■ TO DO
This exercise calls for every line of the data below with the string "none" in it.

Top of INFORMATION GIVEN

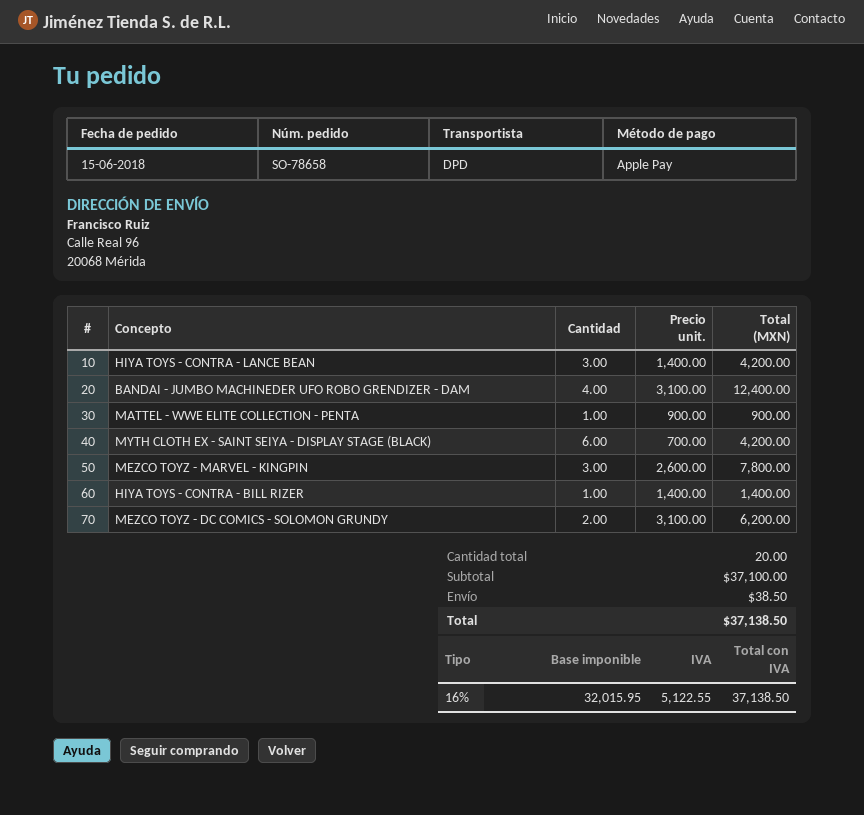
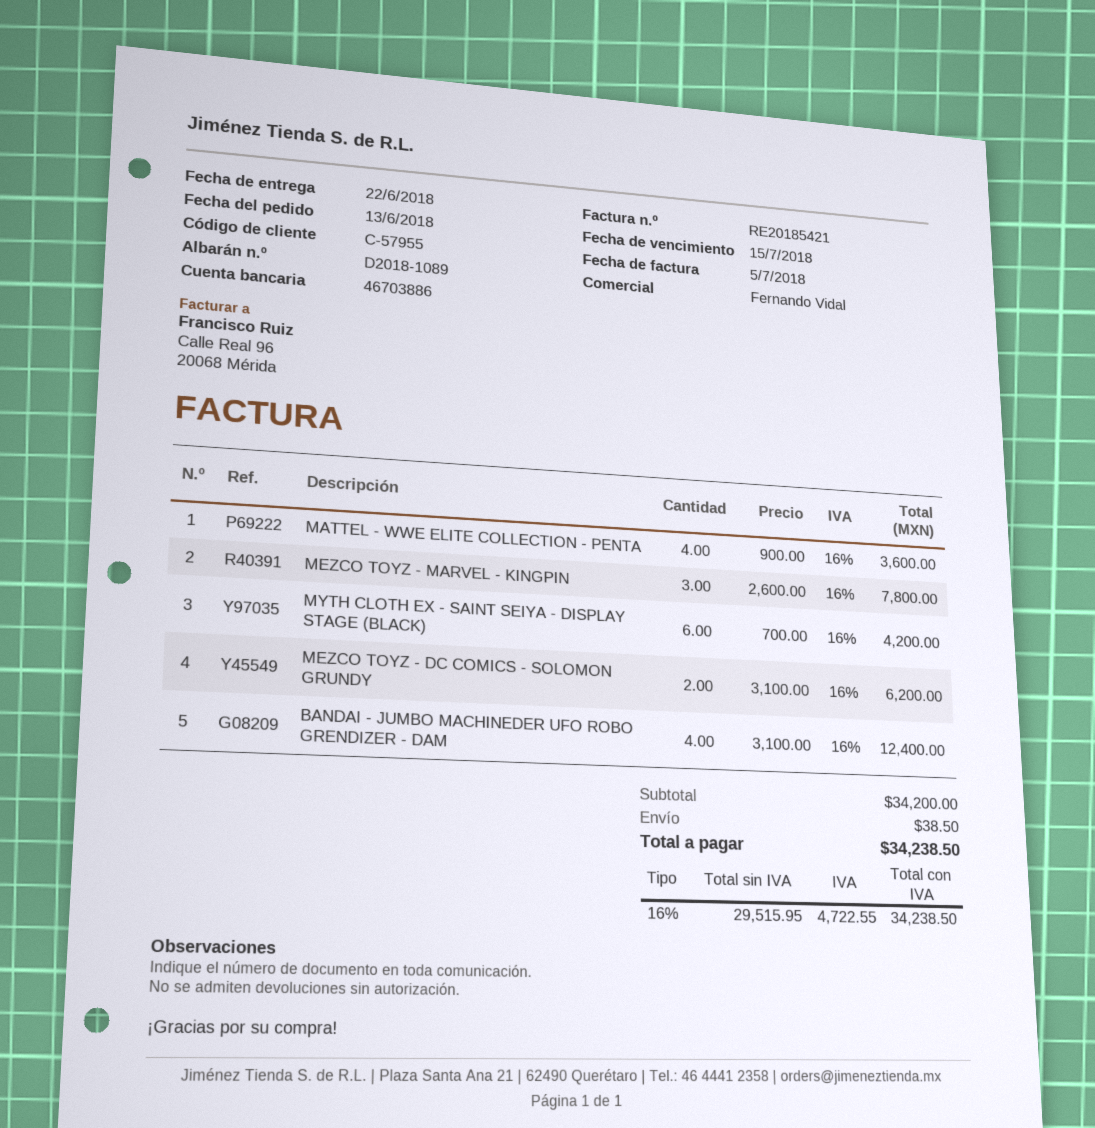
order date: 2018-06-15 -> 2018-06-13
HIYA TOYS - CONTRA - LANCE BEAN: 3 x 1400.00 = 4200.00 -> none
MATTEL - WWE ELITE COLLECTION - PENTA: 1 x 900.00 = 900.00 -> 4 x 900.00 = 3600.00
HIYA TOYS - CONTRA - BILL RIZER: 1 x 1400.00 = 1400.00 -> none
subtotal: 37100.00 -> 34200.00
net: 32015.95 -> 29515.95
tax: 16% = 5122.55 -> 16% = 4722.55
total: 37138.50 -> 34238.50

Bottom of INFORMATION GIVEN

■ ANSWER SECTION
HIYA TOYS - CONTRA - LANCE BEAN: 3 x 1400.00 = 4200.00 -> none
HIYA TOYS - CONTRA - BILL RIZER: 1 x 1400.00 = 1400.00 -> none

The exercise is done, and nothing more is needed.